I never suspected I’d come to think matrix management might be a great idea for managing project-based, professional services firms like Atomic.
My undergraduate business classes exposed me to the potential downsides and conflicts related to matrix management. Additionally, throughout my professional career, I’ve observed the pain and frustration matrix management structures impose on new product development efforts. As a result, I’ve held matrix management in such poor regard for so long that I’ve simply equated the structure with bad organizational design.
As an example of the pain matrix management can inflict, let’s walk through a simplified, hypothetical scenario.
Matrix Management Pain
Let’s pretend PayCo, a payroll processing firm, has the following departments: Marketing, Customer Support, IT.
Team members work for a specific department. Each team member strongly associates with their department as it relates to their individual, vocational identity. Consequently, individuals have KPIs and incentives related to their departments.
Marketing
- Is responsible for developing customer insights and driving inbound leads.
- Manages direct mail and digital campaigns.
- Has internal initiatives including new content development and brand identity updates.
Customer Support
- Is responsible for helping clients and client employees navigate provided services.
- Provides live-chat, phone, and email support.

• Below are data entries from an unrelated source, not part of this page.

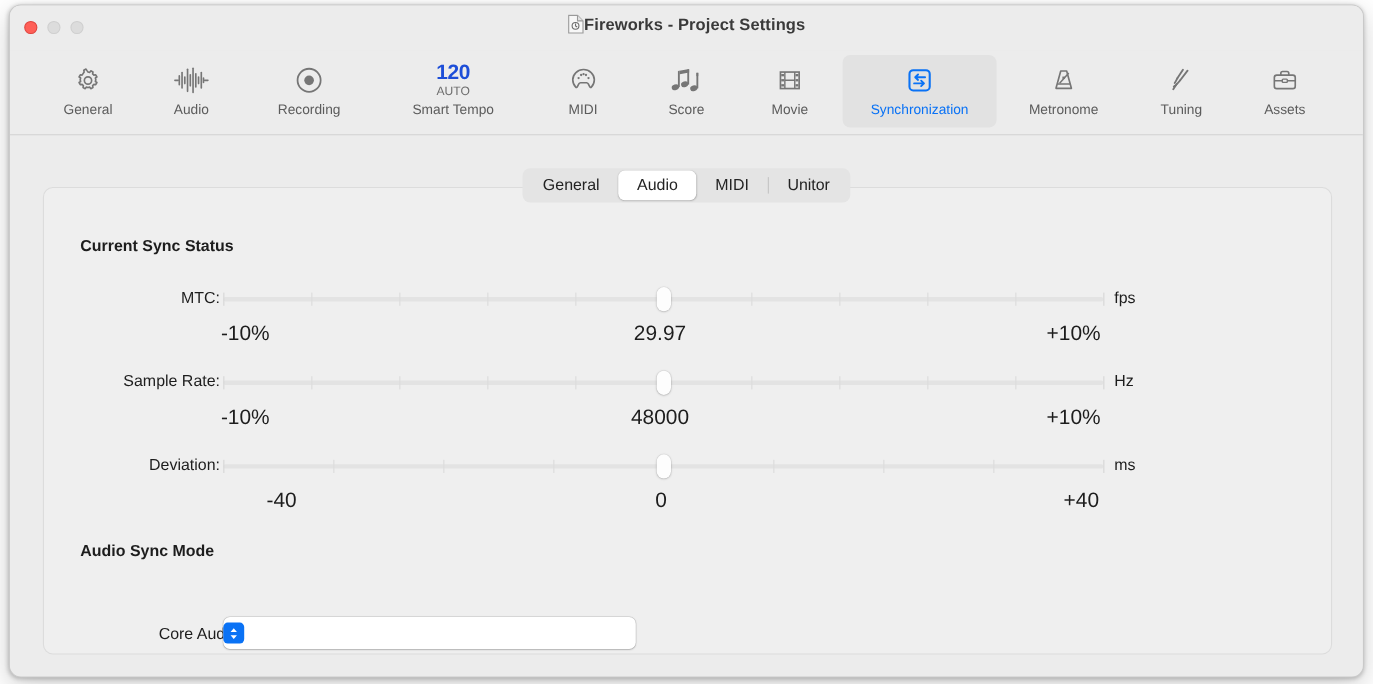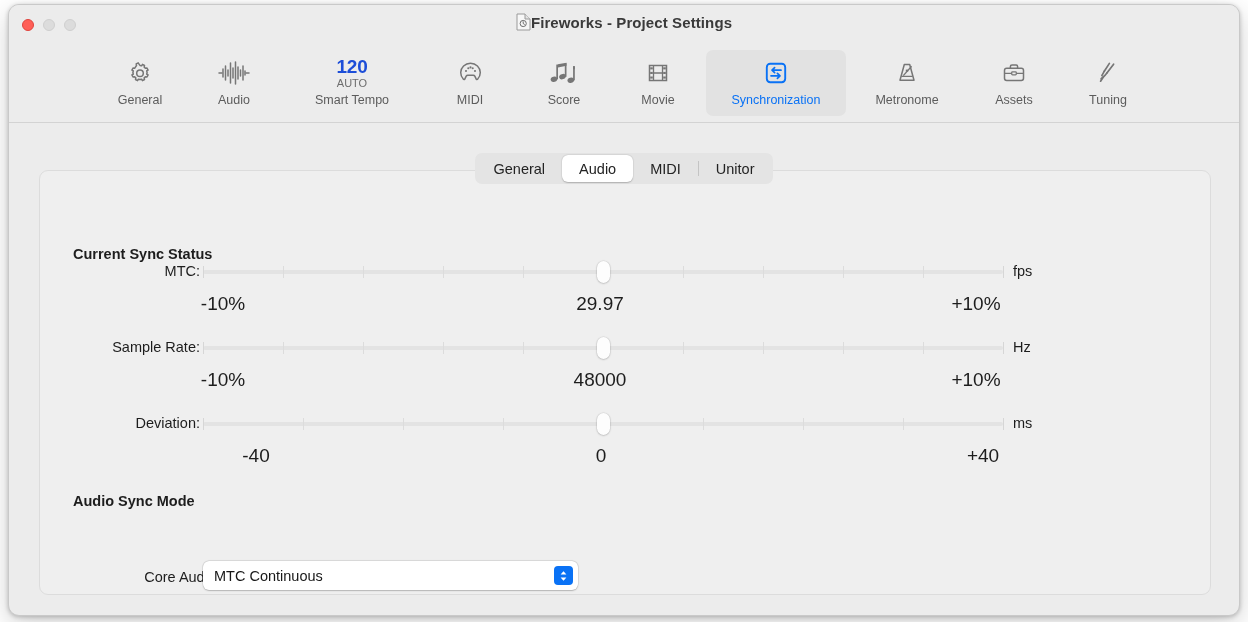--- a/index.html
+++ b/index.html
@@ -337,6 +337,15 @@
       <div class="tb-label">Audio</div>
     </div>
 
+    <div class="tb-item wide">
+      <div class="tb-icon">
+        <svg width="26" height="26" viewBox="0 0 26 26">
+          <circle cx="13" cy="13" r="10.5" fill="none" stroke="currentColor" stroke-width="1.6"></circle>
+          <circle cx="13" cy="13" r="4.4" fill="currentColor"></circle>
+        </svg>
+      </div>
+      <div class="tb-label">Recording</div>
+    </div>
 
     <div class="tb-item xwide">
       <div class="tempo-stack">

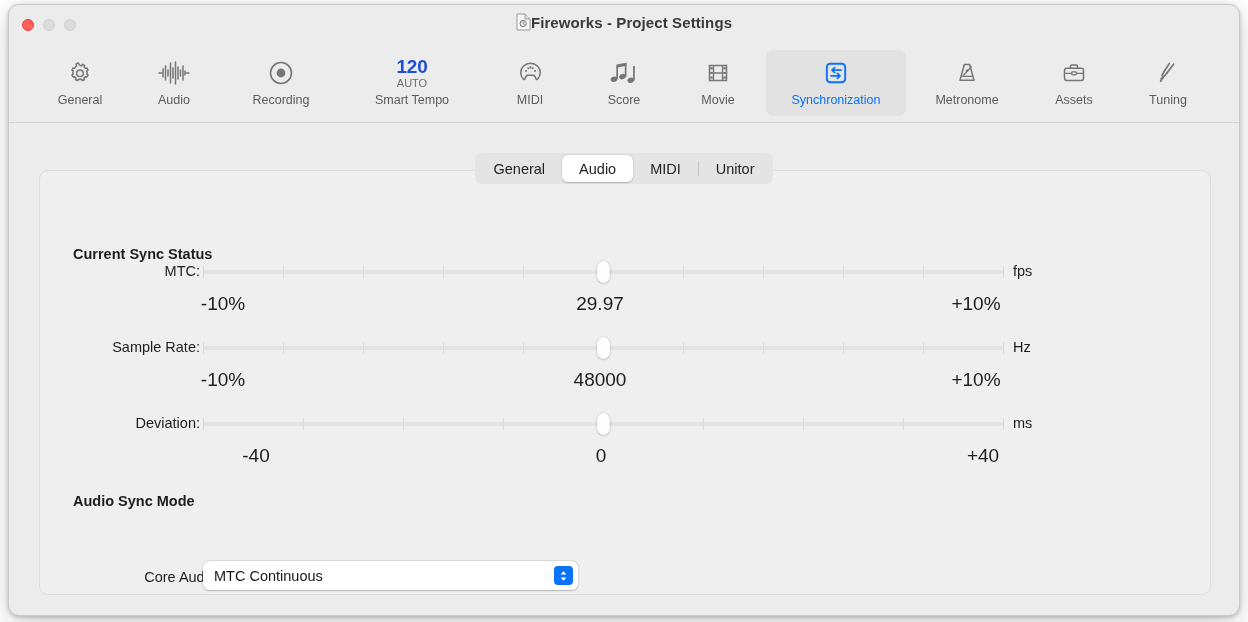--- a/index.html
+++ b/index.html
@@ -435,18 +435,6 @@
     <div class="tb-item">
       <div class="tb-icon">
         <svg width="26" height="26" viewBox="0 0 26 26">
-          <rect x="3.5" y="8.3" width="19" height="12.2" rx="2.2" fill="none" stroke="currentColor" stroke-width="1.5"></rect>
-          <path d="M9.4 8.3V6.6c0-.9.7-1.6 1.6-1.6h4c.9 0 1.6.7 1.6 1.6v1.7" fill="none" stroke="currentColor" stroke-width="1.5"></path>
-          <line x1="3.5" y1="13.4" x2="22.5" y2="13.4" stroke="currentColor" stroke-width="1.4"></line>
-          <rect x="10.7" y="11.9" width="4.6" height="3" rx="0.8" fill="#ececec" stroke="currentColor" stroke-width="1.3"></rect>
-        </svg>
-      </div>
-      <div class="tb-label">Assets</div>
-    </div>
-
-    <div class="tb-item">
-      <div class="tb-icon">
-        <svg width="26" height="26" viewBox="0 0 26 26">
           <g fill="none" stroke="currentColor" stroke-width="1.7" stroke-linecap="round">
             <path d="M18.6 4.2L11.9 13"></path>
             <path d="M14.4 3.4L9.3 11.2"></path>
@@ -457,6 +445,18 @@
         </svg>
       </div>
       <div class="tb-label">Tuning</div>
+    </div>
+
+    <div class="tb-item">
+      <div class="tb-icon">
+        <svg width="26" height="26" viewBox="0 0 26 26">
+          <rect x="3.5" y="8.3" width="19" height="12.2" rx="2.2" fill="none" stroke="currentColor" stroke-width="1.5"></rect>
+          <path d="M9.4 8.3V6.6c0-.9.7-1.6 1.6-1.6h4c.9 0 1.6.7 1.6 1.6v1.7" fill="none" stroke="currentColor" stroke-width="1.5"></path>
+          <line x1="3.5" y1="13.4" x2="22.5" y2="13.4" stroke="currentColor" stroke-width="1.4"></line>
+          <rect x="10.7" y="11.9" width="4.6" height="3" rx="0.8" fill="#ececec" stroke="currentColor" stroke-width="1.3"></rect>
+        </svg>
+      </div>
+      <div class="tb-label">Assets</div>
     </div>
 
   </div>

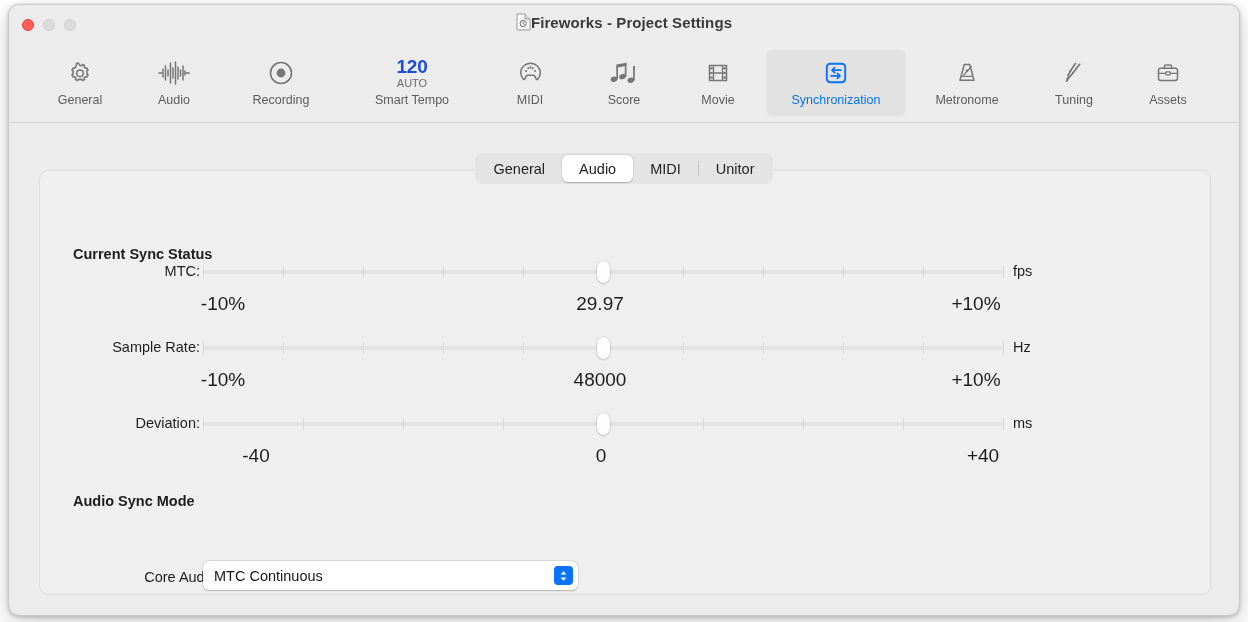--- a/index.html
+++ b/index.html
@@ -473,7 +473,7 @@
 
   <div id="panel">
 
-    <div class="section-title" style="left:33px; top:45px;margin-top:30px;">Current Sync Status</div>
+    <div class="section-title" style="left:33px; top:45px;">Current Sync Status</div>
 
     <div class="slider-row">
       <div class="row-label" style="left:0px; top:92px; width:160px;">MTC:</div>

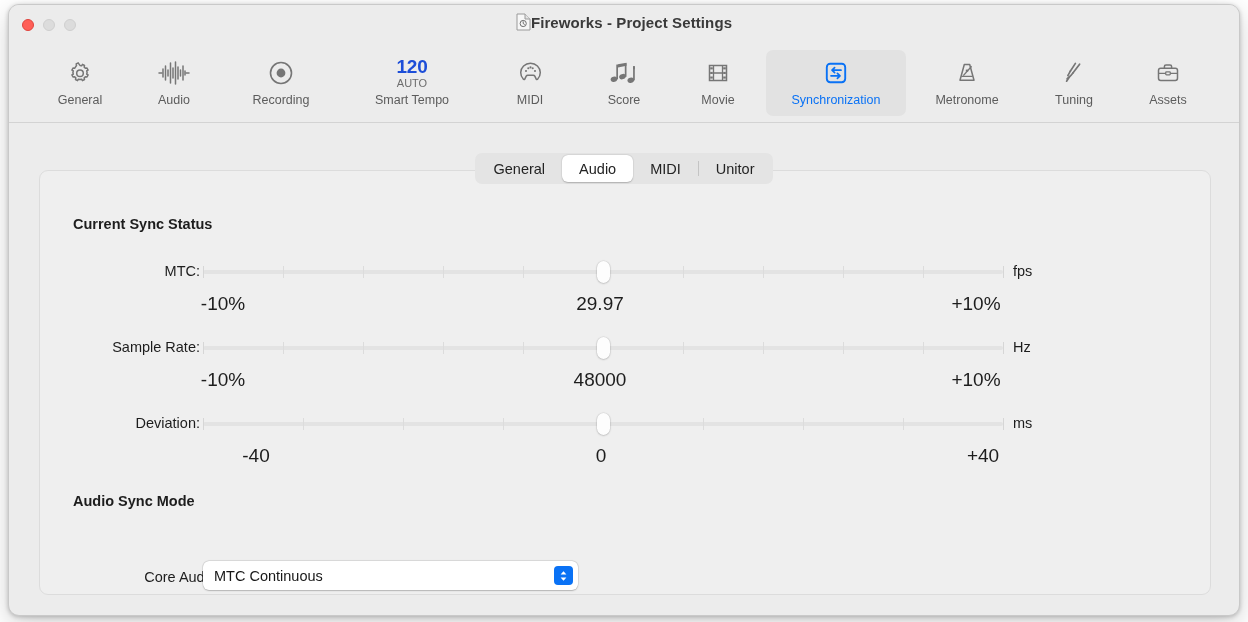--- a/index.html
+++ b/index.html
@@ -556,7 +556,6 @@
     <div id="popup-label">Core Audio:</div>
 
     <div id="popup">
-      <div id="popup-value">MTC Continuous</div>
       <div id="popup-arrows">
         <svg width="11" height="14" viewBox="0 0 11 14">
           <path d="M5.5 2.2L8.4 5.6H2.6zM5.5 11.8L8.4 8.4H2.6z" fill="#ffffff"></path>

- Has internal initiatives including response time improvement and developing better support documentation.
IT
- Is responsible for keeping business infrastructure and client-facing technology services running and updated.
- Monitors and updates systems for upgrades and works through call tickets for issue support and bug fixes.
- Has internal initiatives including a database system transition and rewriting outdated ACH automation software.
A Special Project → Competing Incentives
PayCo decides to start a new, cross-functional project for developing PayCoGo, a mobile phone app that allows client employees to review their paycheck history. They assign a few team members from each department in a part-time allocation to the PayCoGo team. The team members eagerly meet PayCoGo’s project manager and align on a high-level project plan but now report to two managers and serve two sets of KPIs.
PayCo has doomed PayCoGo to be late, or not gain traction, for factors including:
- Team members assigned to the PayCoGo project have stronger incentives and measures related to their departments.
- Team members have a longer and more career-impacting relationship with their department manager than the PayCoGo project manager.
- The PayCoGo project manager has no insight into the capacity needs or timing of departmental operations or initiatives. It will be nearly impossible to anticipate conflicts or manage capacity and dependencies. Conflicts will slow the project down, and the team members will lose excitement, momentum, and team identity.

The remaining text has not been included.